Glowing Memories: Decoding Alzheimer's With Neuron Tagging And Optogenetics

By Sara Jerome,
@sarmje

denny-image

One front in the fight against Alzheimer's disease is getting very specific about where memories live in the body. 

Researcher Christine Ann Denny has "developed a technique to label the cells that encode individual memories in the brains of mice," according to a blog from National Institutes of Health (NIH) Director Francis Collins.

Denny tags neurons, the nerve cells that build memories, using "a fluorescent molecule that glows," the blog said. 

Denny is studying how memory patterns change as the mice age and experience new circumstances. "To date, she has created and labeled a specific memory in mice and then evaluated how the neural representation of the memory changes as the animals grow older or encounter stress," the blog said. 

The next step? To "investigate what happens to memory-bearing neurons over the course of a lifetime, in normal and aged mice, and in a mouse model of Alzheimer’s disease," by combining Denny’s labelling technology with optogenetics, using light to cause neurons to fire or stop firing. (For the uninitiated, MIT News recently posted a nice video overview of optogenetics on YouTube.)

The upshot is that this research could help identify new treatments for halting and reversing memory loss related to Alzheimer's disease. 

An effective solution for Alzheimer's disease has eluded the medical community for decades. "Alzheimer's scientists are starting to believe that a main reason they haven't yet found a treatment — not a single drug that will significantly slow down or stop the disease — is because they've been focusing on just one hole in the roof," the San Francisco Chronicle reported last week.

"In Alzheimer's we're really pretty far behind the curve. This is an impending public health crisis, and it would be very rational for us to invest in a lot of different ideas about how to treat the disease," Dr. Gil Rabinovici, a neurologist in the Memory and Aging Center at the University of California, San Francisco (UCSF), said in the San Francisco Chronicle

The problem of Alzheimer's disease is becoming more pressing as the baby-boomers age. Maine Sen. Susan Collins and Ronald Petersen, director of the Mayo Clinic Alzheimer's Disease Research Center, call it "the defining disease of this generation."

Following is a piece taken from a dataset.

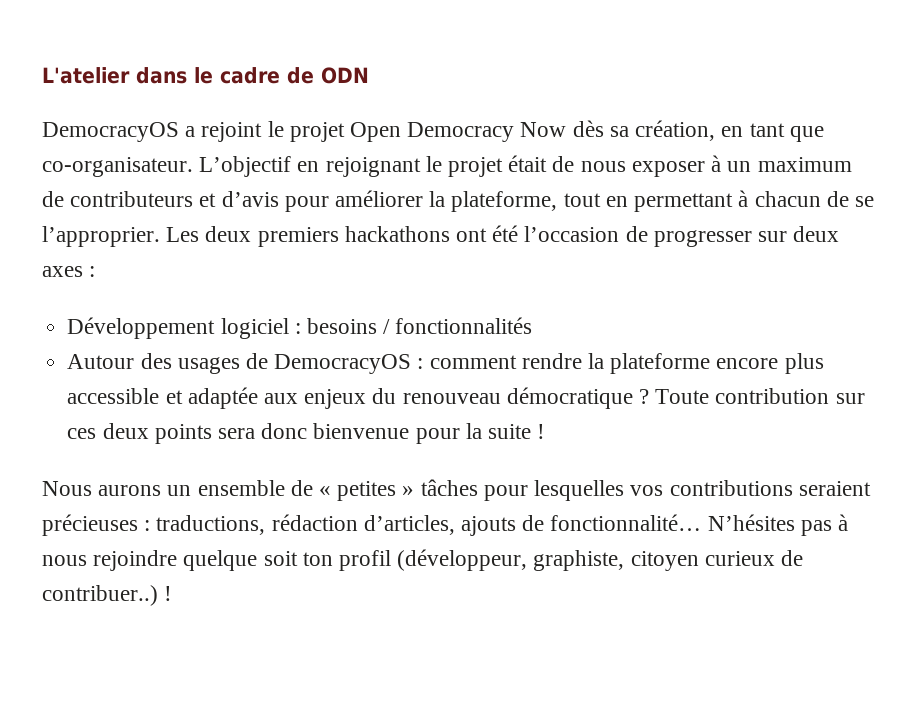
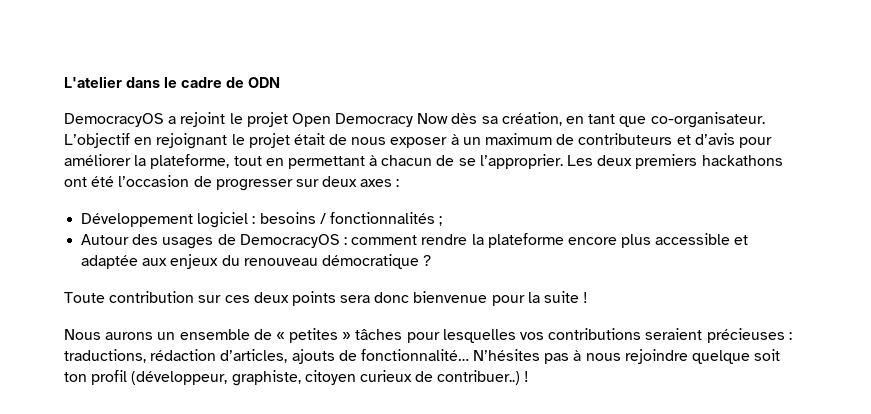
(533, 325) none -> [439,216,443,226] ;
(649, 396) none -> (432, 260) //

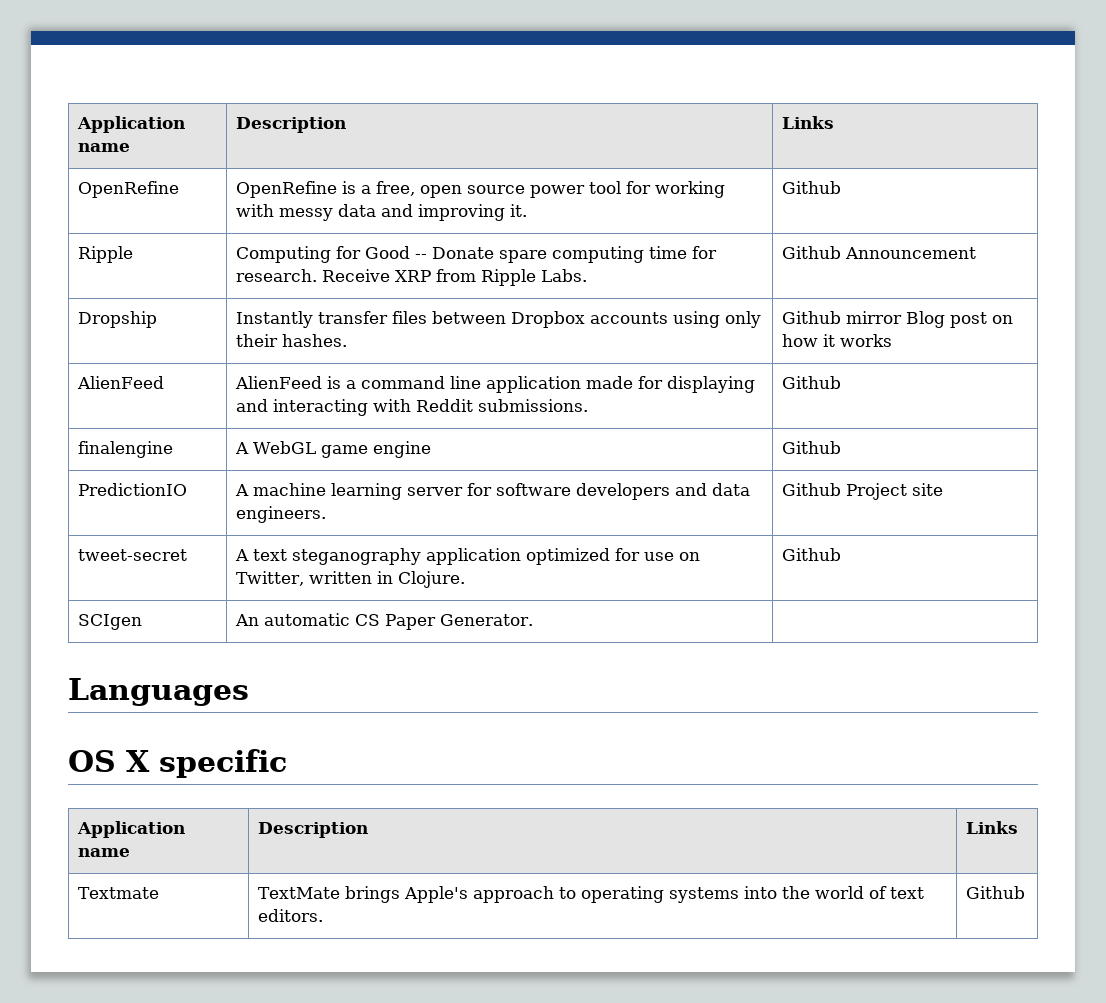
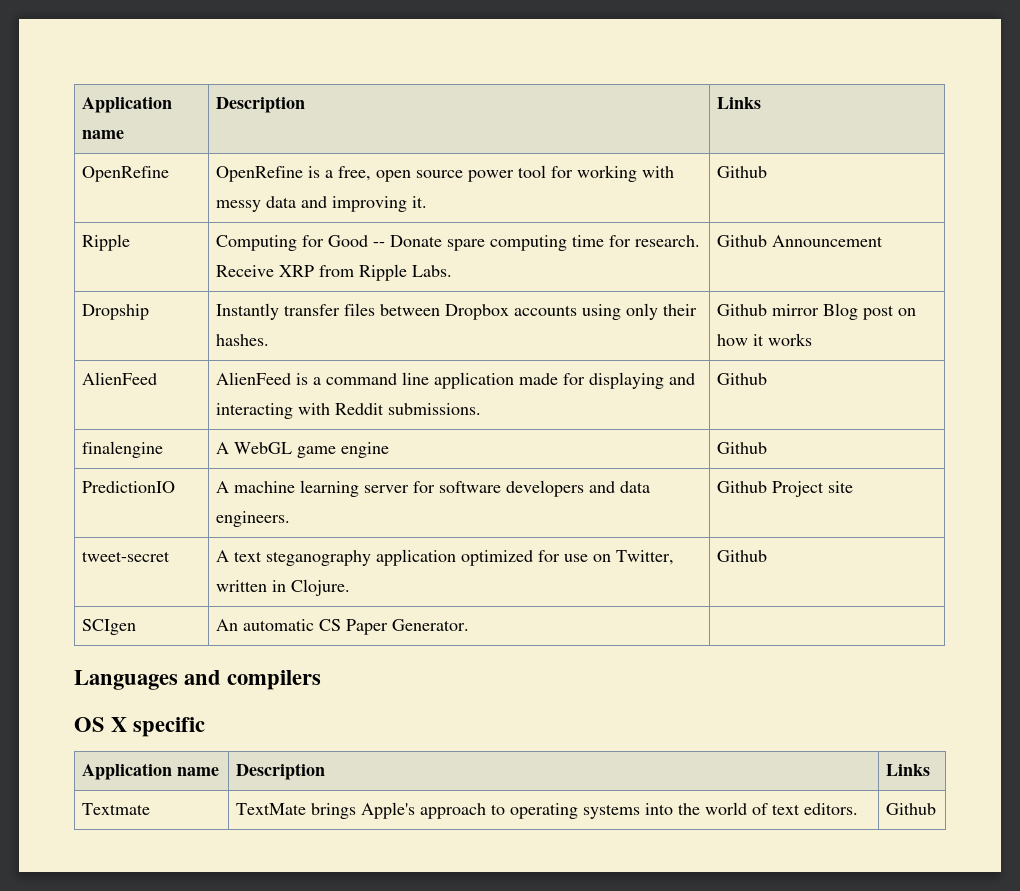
(249, 692) none -> [184,670,322,690] and compilers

"With baby boomers turning 65 at a rate of 10,000 persons per day, it is estimated that nearly one in two of the baby boomers reaching 85 will develop Alzheimer’s," they wrote in a Lewiston Sun Journal editorial this week. "As a consequence, chances are that members of the baby boom generation will either be spending their golden years with Alzheimer’s or caring for someone who has it."